GOAL OF THE EXERCISE: From the entries that follow, pick out all lines holding "width".

[[ THE INPUT open ]]

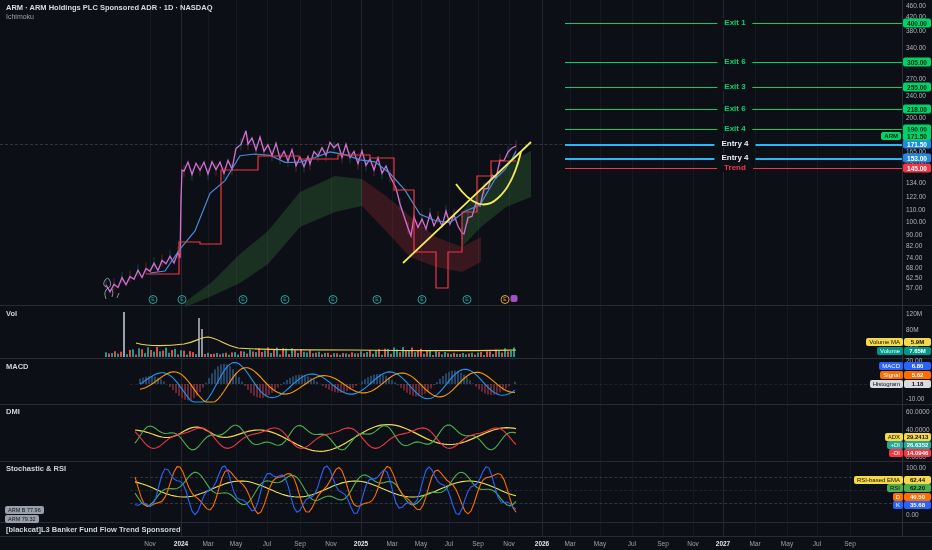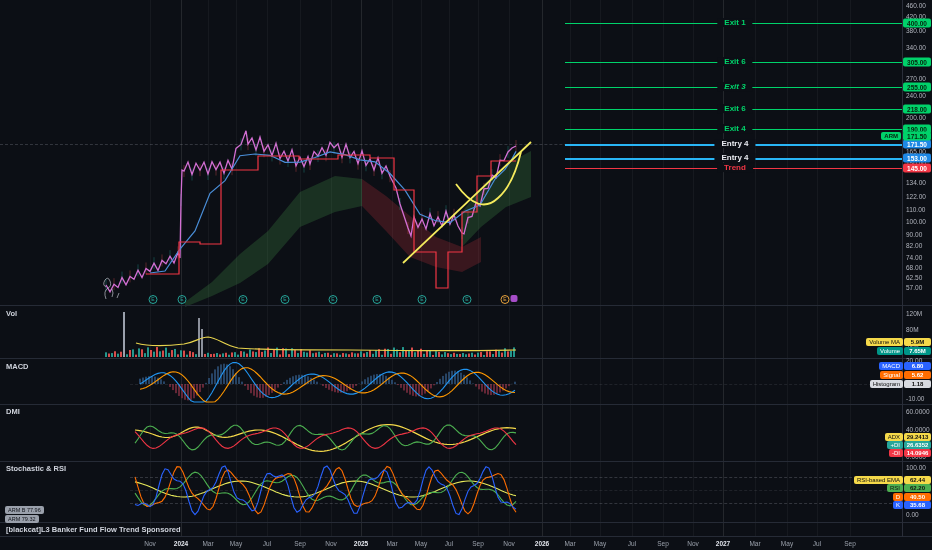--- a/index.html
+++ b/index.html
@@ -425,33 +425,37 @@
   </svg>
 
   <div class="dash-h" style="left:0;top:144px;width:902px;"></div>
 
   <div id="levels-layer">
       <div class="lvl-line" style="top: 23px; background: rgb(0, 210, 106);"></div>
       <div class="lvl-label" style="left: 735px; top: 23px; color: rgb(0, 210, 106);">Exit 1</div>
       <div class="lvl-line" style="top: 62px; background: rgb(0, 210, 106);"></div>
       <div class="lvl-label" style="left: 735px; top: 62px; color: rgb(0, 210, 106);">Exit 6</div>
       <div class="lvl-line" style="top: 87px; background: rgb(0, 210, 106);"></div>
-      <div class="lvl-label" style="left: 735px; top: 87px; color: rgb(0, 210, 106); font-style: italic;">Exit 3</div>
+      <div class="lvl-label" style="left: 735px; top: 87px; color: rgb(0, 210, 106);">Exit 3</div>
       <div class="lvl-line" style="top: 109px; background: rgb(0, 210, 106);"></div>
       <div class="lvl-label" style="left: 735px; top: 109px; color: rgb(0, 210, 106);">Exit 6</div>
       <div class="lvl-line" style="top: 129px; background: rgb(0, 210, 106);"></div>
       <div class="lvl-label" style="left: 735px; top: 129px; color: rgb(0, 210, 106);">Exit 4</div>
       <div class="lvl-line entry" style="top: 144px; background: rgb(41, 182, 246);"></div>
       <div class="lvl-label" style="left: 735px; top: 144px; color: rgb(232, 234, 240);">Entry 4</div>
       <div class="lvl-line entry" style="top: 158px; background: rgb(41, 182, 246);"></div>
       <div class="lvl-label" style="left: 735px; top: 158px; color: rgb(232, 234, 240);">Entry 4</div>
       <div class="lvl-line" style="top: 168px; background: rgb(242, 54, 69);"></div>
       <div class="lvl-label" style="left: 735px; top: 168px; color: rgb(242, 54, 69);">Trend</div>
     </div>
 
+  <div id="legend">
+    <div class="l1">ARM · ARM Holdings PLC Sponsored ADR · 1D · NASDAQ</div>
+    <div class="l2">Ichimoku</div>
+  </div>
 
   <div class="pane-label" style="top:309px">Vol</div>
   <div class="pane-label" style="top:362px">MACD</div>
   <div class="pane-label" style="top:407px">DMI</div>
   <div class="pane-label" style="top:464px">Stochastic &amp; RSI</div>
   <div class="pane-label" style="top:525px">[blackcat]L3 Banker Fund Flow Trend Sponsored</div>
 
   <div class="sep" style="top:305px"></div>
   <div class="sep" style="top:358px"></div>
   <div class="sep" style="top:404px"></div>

[[ THE INPUT closed ]]
[[ THE INPUT open ]]

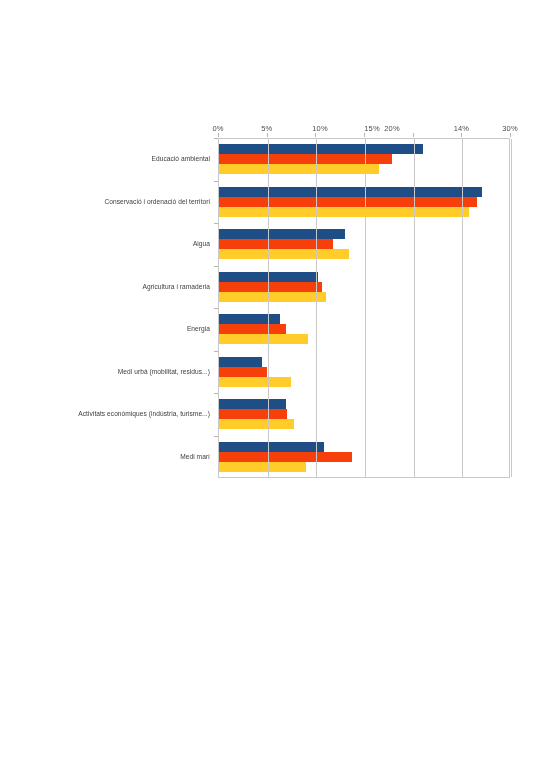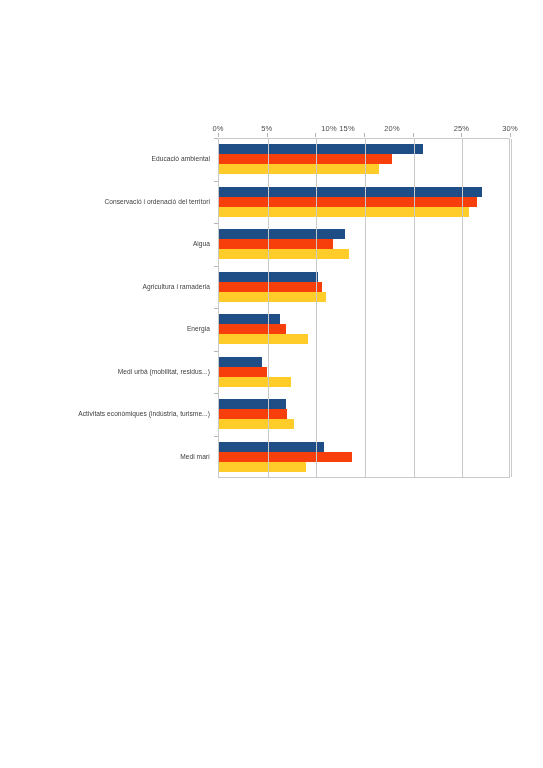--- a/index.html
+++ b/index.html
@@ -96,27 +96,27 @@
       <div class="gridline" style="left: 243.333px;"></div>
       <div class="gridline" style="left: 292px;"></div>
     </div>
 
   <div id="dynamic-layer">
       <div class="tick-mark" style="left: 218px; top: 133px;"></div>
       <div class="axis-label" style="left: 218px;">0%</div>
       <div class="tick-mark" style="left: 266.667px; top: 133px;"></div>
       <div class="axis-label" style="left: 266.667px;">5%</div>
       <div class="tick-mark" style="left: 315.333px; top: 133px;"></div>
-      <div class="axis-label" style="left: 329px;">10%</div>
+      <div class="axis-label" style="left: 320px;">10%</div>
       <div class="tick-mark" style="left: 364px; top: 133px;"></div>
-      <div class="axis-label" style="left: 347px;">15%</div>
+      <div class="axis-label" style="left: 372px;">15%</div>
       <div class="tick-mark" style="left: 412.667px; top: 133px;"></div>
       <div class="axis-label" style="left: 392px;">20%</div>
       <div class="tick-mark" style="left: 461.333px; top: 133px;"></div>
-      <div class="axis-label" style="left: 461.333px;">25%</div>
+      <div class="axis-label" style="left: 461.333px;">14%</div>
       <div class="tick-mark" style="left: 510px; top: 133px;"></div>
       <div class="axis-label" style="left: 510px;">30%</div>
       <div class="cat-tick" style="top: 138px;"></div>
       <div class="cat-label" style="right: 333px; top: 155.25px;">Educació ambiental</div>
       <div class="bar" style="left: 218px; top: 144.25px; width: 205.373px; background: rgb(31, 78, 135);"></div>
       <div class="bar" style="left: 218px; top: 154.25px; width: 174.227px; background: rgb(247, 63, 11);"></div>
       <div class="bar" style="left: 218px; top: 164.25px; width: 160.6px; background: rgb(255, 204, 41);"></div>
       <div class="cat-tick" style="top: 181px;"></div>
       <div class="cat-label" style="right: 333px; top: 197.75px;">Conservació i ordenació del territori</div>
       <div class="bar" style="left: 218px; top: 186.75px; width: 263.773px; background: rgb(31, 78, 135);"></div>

[[ THE INPUT closed ]]

EXERCISE SOLUTION:
   <div class="dash-h" style="left:0;top:144px;width:902px;"></div>
       <div class="bar" style="left: 218px; top: 144.25px; width: 205.373px; background: rgb(31, 78, 135);"></div>
       <div class="bar" style="left: 218px; top: 154.25px; width: 174.227px; background: rgb(247, 63, 11);"></div>
       <div class="bar" style="left: 218px; top: 164.25px; width: 160.6px; background: rgb(255, 204, 41);"></div>
       <div class="bar" style="left: 218px; top: 186.75px; width: 263.773px; background: rgb(31, 78, 135);"></div>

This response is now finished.